* DATASET ENTRIES *
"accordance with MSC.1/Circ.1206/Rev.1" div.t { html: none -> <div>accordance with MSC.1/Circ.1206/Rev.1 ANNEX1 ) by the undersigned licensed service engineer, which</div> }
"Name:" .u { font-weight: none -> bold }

---

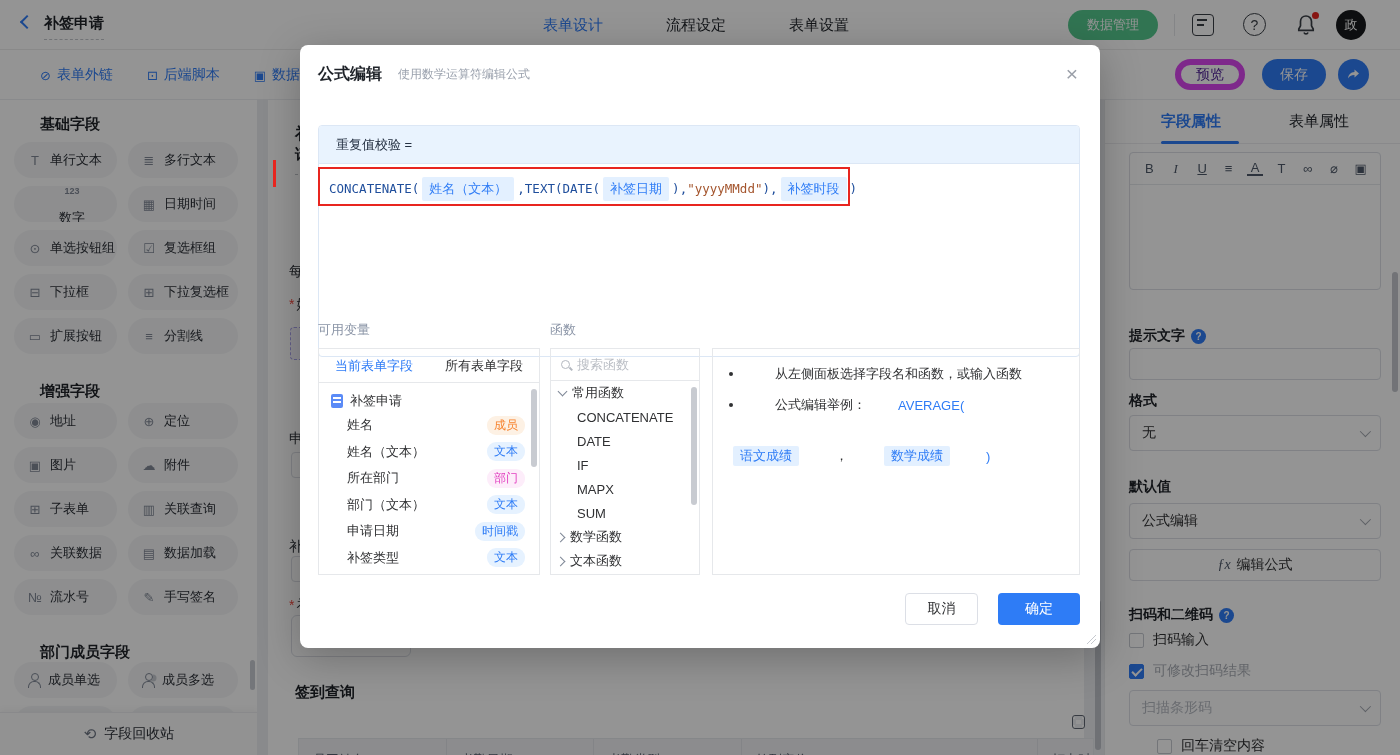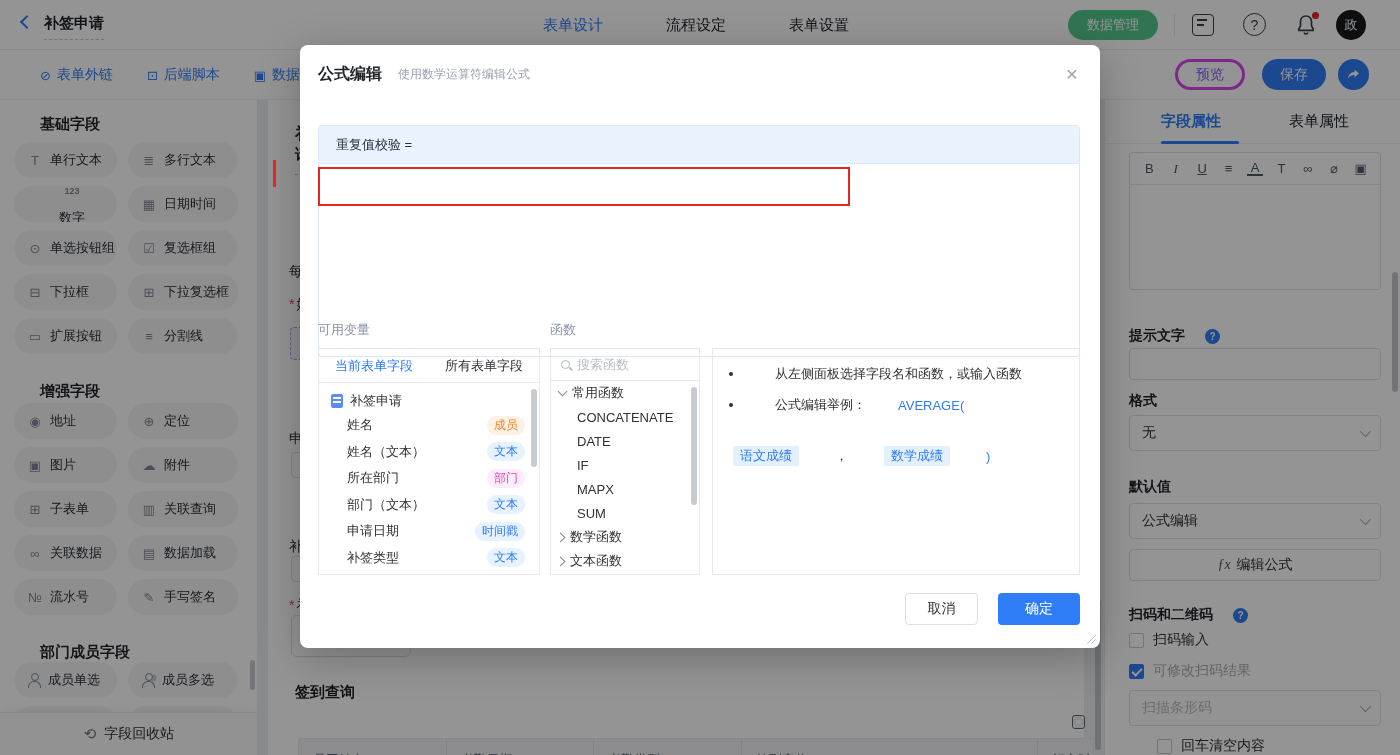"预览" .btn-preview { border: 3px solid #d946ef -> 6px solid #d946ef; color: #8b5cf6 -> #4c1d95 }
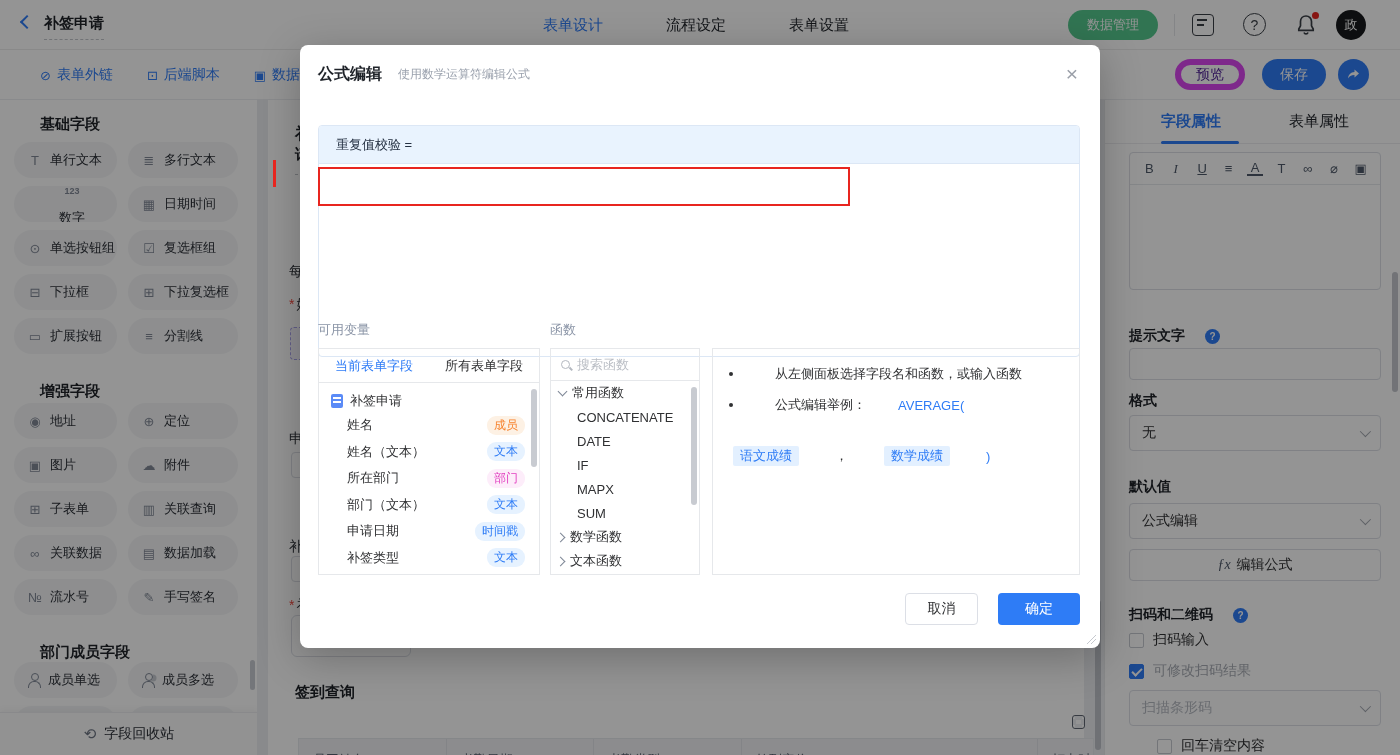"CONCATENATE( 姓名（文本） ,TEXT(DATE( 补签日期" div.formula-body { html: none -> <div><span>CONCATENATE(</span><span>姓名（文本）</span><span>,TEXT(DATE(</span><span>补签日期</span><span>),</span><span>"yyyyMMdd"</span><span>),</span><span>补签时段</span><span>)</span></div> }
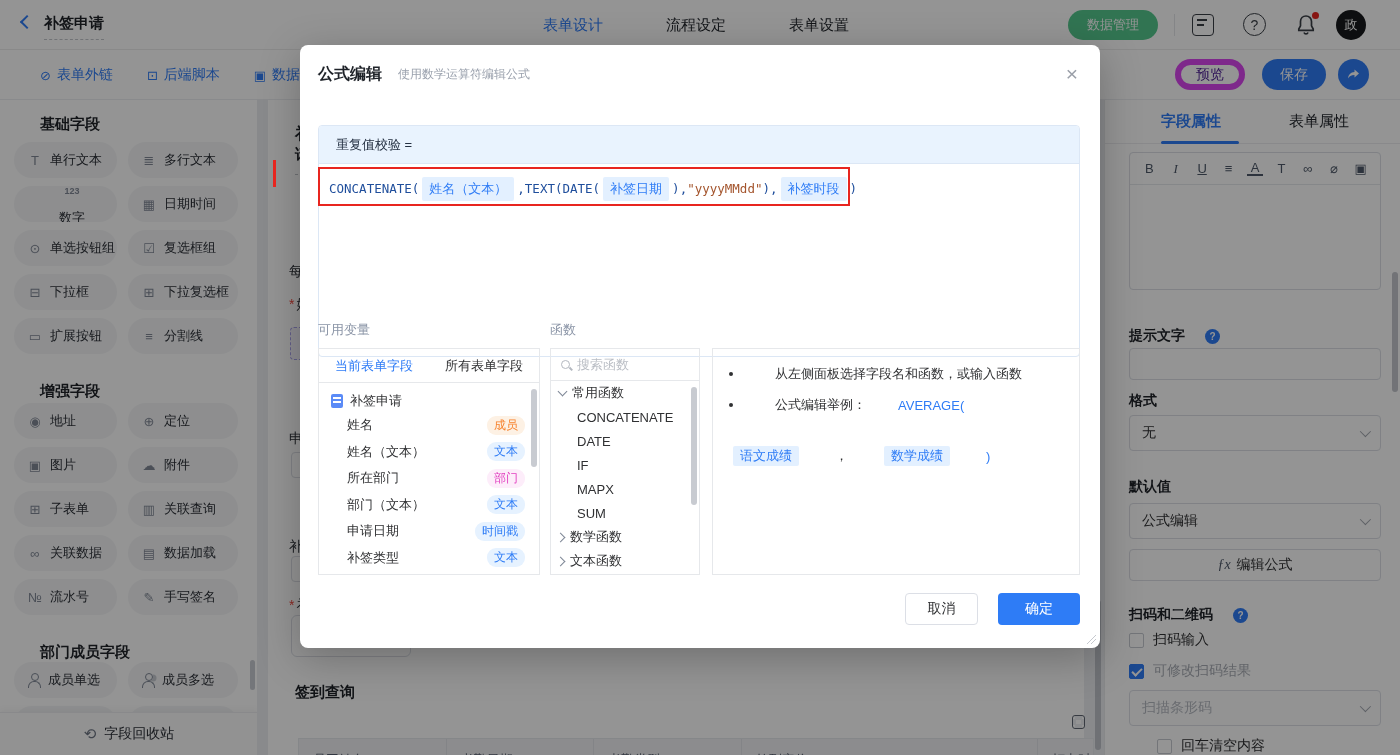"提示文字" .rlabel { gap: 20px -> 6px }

==

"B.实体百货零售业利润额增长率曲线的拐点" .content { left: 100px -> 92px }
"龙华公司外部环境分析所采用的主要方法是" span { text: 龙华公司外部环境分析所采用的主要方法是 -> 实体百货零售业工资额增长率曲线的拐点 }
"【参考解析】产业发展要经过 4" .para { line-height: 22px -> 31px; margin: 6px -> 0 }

* TASK BRIEF *
Copy exactly the lines of the entries above from the one containing "border: 3px solid" through the one containing "gap: 20px ->". Both end lines count; pictures do not.

* SOLUTION FOR THIS EXERCISE *
"预览" .btn-preview { border: 3px solid #d946ef -> 6px solid #d946ef; color: #8b5cf6 -> #4c1d95 }
"CONCATENATE( 姓名（文本） ,TEXT(DATE( 补签日期" div.formula-body { html: none -> <div><span>CONCATENATE(</span><span>姓名（文本）</span><span>,TEXT(DATE(</span><span>补签日期</span><span>),</span><span>"yyyyMMdd"</span><span>),</span><span>补签时段</span><span>)</span></div> }
"提示文字" .rlabel { gap: 20px -> 6px }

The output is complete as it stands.